Member of the Louisiana House of Representatives from the 90th district
- In office December 19, 2018 – January 8, 2024
- Preceded by: Greg Cromer
- Succeeded by: Brian Glorioso

Personal details
- Party: Republican

= Mary DuBuisson =

American politician

Mary DuBuisson is an American politician who served as a member of the Louisiana House of Representatives from the 90th district. She represented parts of St. Tammany Parish from December 19, 2018, to January 8, 2024.

== Career ==
DuBuisson served as a legislative assistant in the office of State Representative Greg Cromer. She was elected to the Louisiana House of Representatives in December 2018, succeeding Cromer. On November 18, 2024, DuBuisson was defeated in a runoff election with Brian Glorioso.

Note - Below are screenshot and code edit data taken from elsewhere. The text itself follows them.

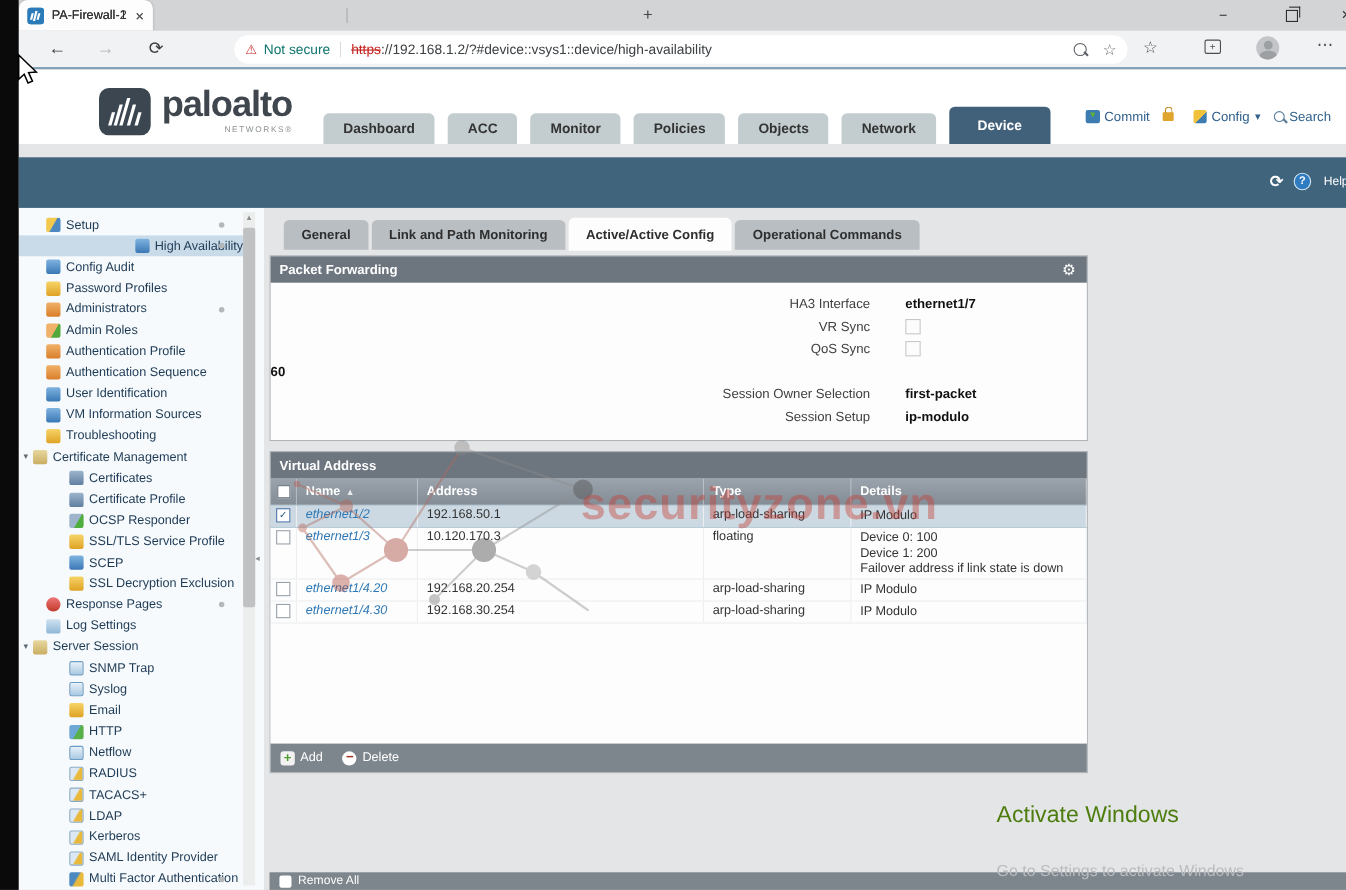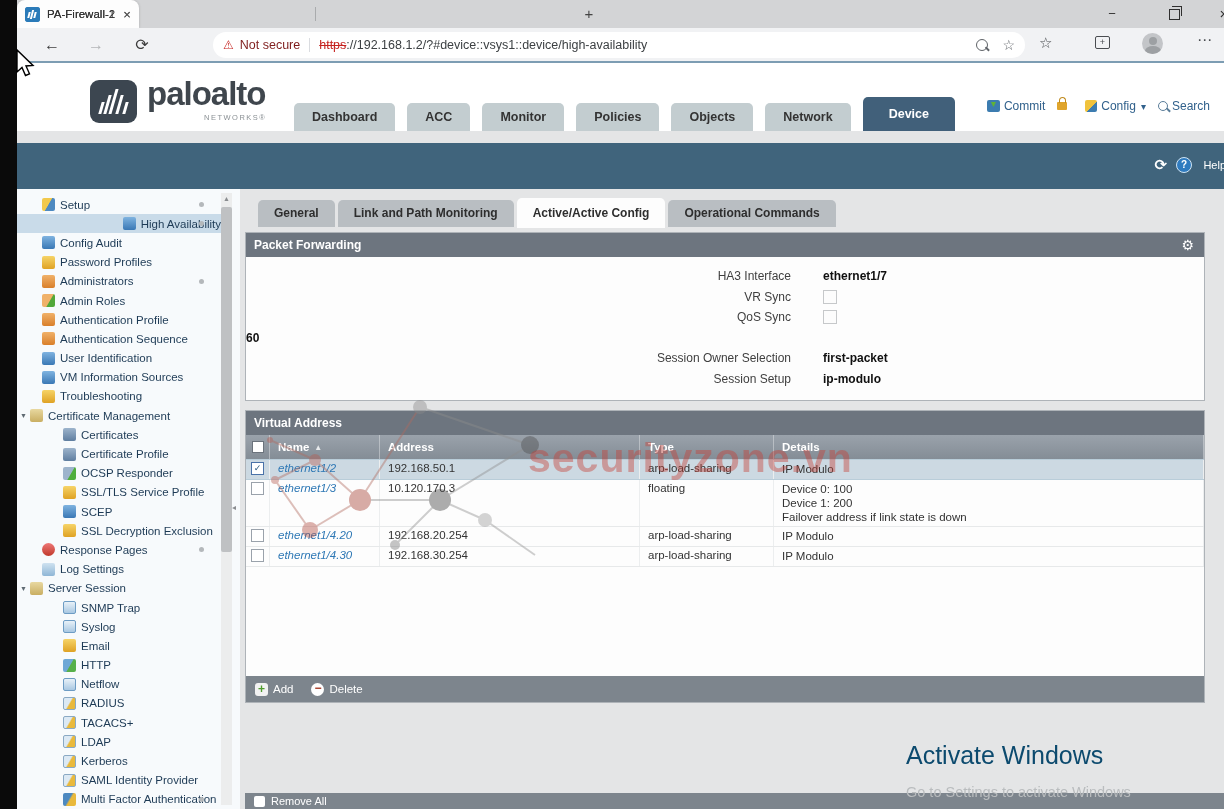--- a/index.html
+++ b/index.html
@@ -31,7 +31,7 @@
   .navbtn.disabled{color:#b3b5b7;}
   .addrbar{position:absolute;left:196px;top:4px;width:812px;height:26px;background:#fff;border-radius:13px;display:flex;align-items:center;padding:0 10px;box-sizing:border-box;}
   .warn{color:#c5221f;font-size:12px;margin-right:6px;}
-  .notsec{color:#7f1d1d;font-size:12.5px;margin-right:9px;white-space:nowrap;}
+  .notsec{color:#0f766e;font-size:12.5px;margin-right:9px;white-space:nowrap;}
   .addr-sep{width:1px;height:14px;background:#dadce0;margin-right:9px;}
   .url{font-size:12.5px;color:#3c4043;white-space:nowrap;overflow:hidden;flex:1;}
   .url .strike{color:#c5221f;text-decoration:line-through;}

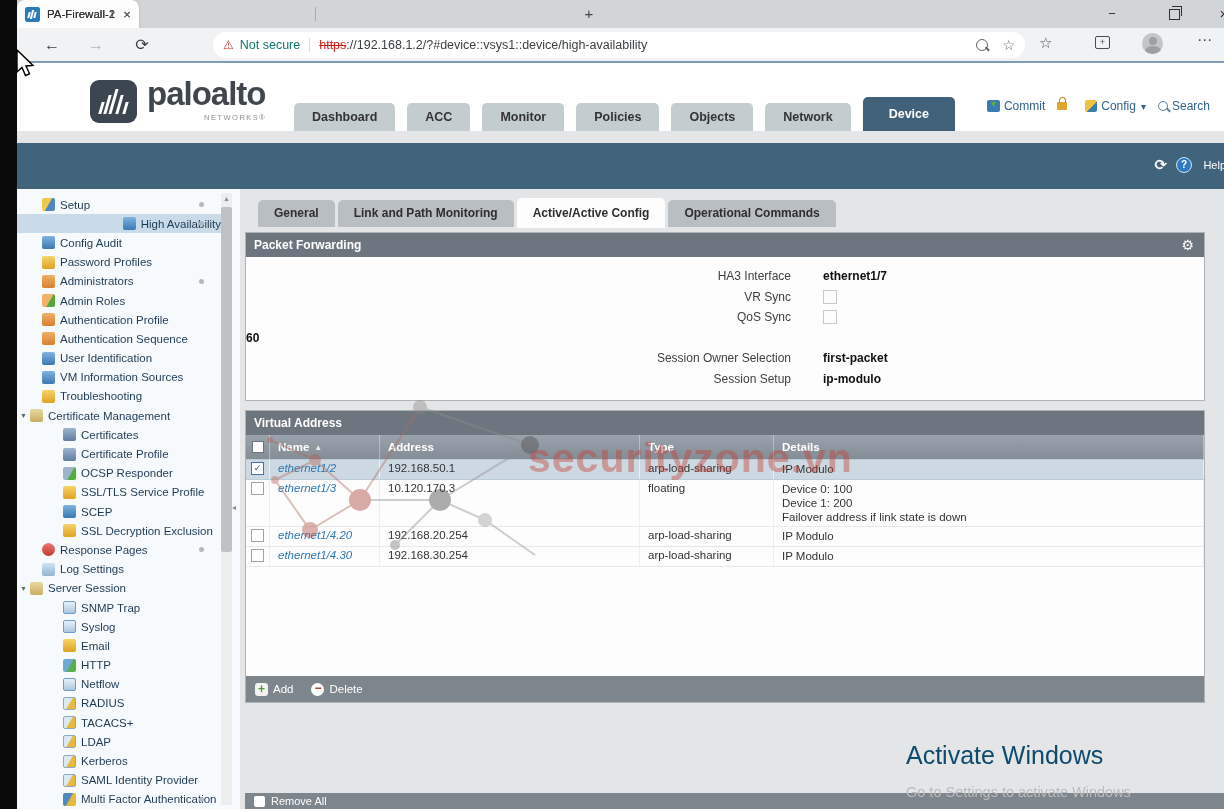--- a/index.html
+++ b/index.html
@@ -110,7 +110,7 @@
   .c-tabs{display:flex;align-items:center;padding:9px 0 0 18px;height:30px;box-sizing:content-box;}
   .c-tab{height:27px;line-height:27px;background:#b9bec2;color:#2e2e2e;font-size:12px;font-weight:bold;border-radius:5px 5px 0 0;margin-right:3px;padding:0 16px;}
   .c-tab.active{background:#fdfdfd;height:30px;line-height:30px;}
-  .panel{margin-left:5px;width:960px;background:#fdfdfd;border:1px solid #aeb3b8;box-sizing:border-box;display:flex;flex-direction:column;}
+  .panel{margin-left:5px;width:744px;background:#fdfdfd;border:1px solid #aeb3b8;box-sizing:border-box;display:flex;flex-direction:column;}
   .panel-hdr{height:24px;background:#6d757f;color:#fff;font-size:12px;font-weight:bold;line-height:24px;padding:0 8px;position:relative;flex:none;}
   .panel-hdr .gear{position:absolute;right:10px;top:0;font-size:14px;font-weight:normal;}
   .pf-panel{margin-top:4px;height:169px;}

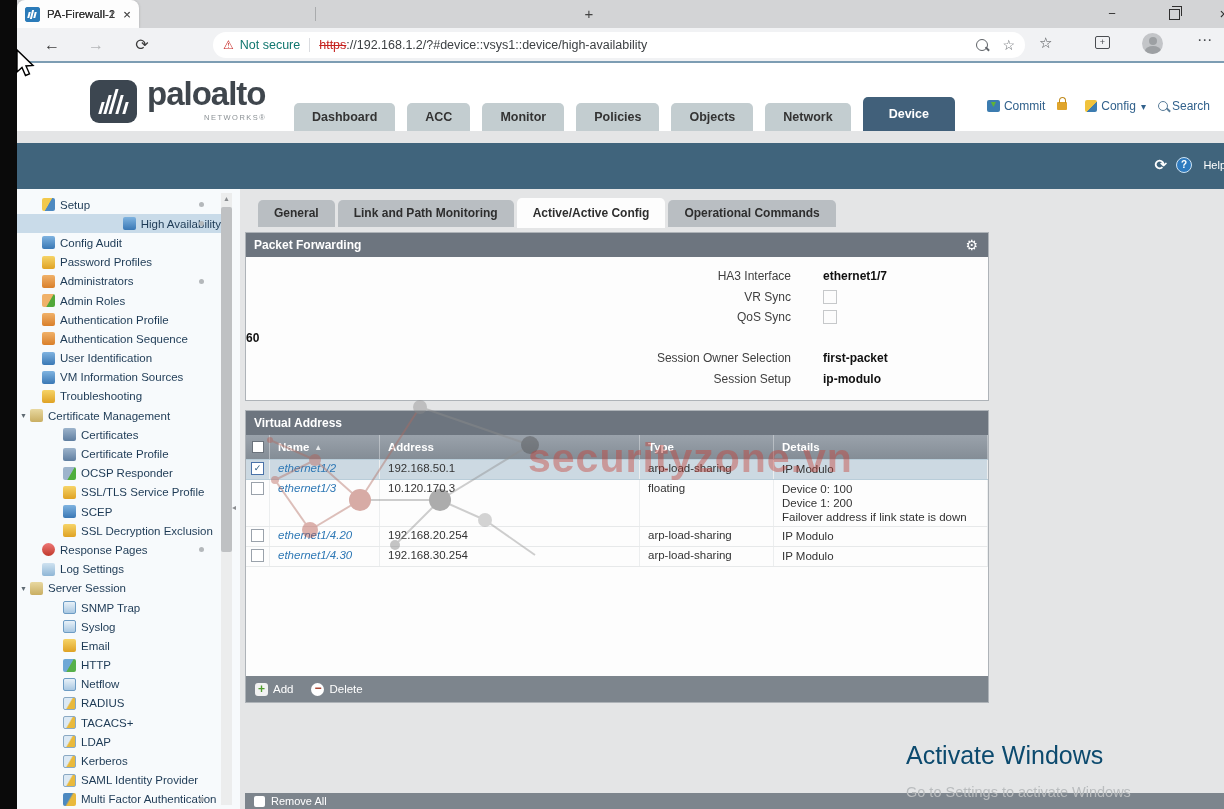--- a/index.html
+++ b/index.html
@@ -154,7 +154,7 @@
   
   .wm-text{position:absolute;left:288px;top:246px;font-size:41px;font-weight:bold;color:rgba(197,62,52,.42);letter-spacing:1px;z-index:40;pointer-events:none;}
   .wm-graph{position:absolute;left:15px;top:196px;z-index:39;pointer-events:none;}
-  .act1{position:absolute;left:666px;top:552px;font-size:25px;color:#0c4a6e;z-index:50;pointer-events:none;}
+  .act1{position:absolute;left:666px;top:540px;font-size:21px;color:#4d7c0f;z-index:50;pointer-events:none;}
   .act2{position:absolute;left:666px;top:595px;font-size:14.5px;color:#b9bcbe;z-index:50;pointer-events:none;}
 
   .cursor{position:absolute;left:14px;top:48px;z-index:70;pointer-events:none;}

In 2019, DuBuisson voted for a near-total abortion ban in Louisiana. In 2022, she pushed for exceptions in cases of rape and incest in a new abortion ban bill, but her Republican colleagues refused to include those exceptions, leading DuBuisson to vote against the bill. In 2023, DuBuisson sought to allow abortions in cases where pregnancies were not viable, arguing "To force a woman to carry to term with zero chance of survival is heartless and cruel." However, her Republican colleagues in the legislature did not vote in favor of the bill. She lost in the Republican primary in the 2024 elections, as pro-life groups opposed her and Louisiana Governor Jeff Landry endorsed her opponent.

== Personal life ==
DuBuisson lives in Slidell, Louisiana.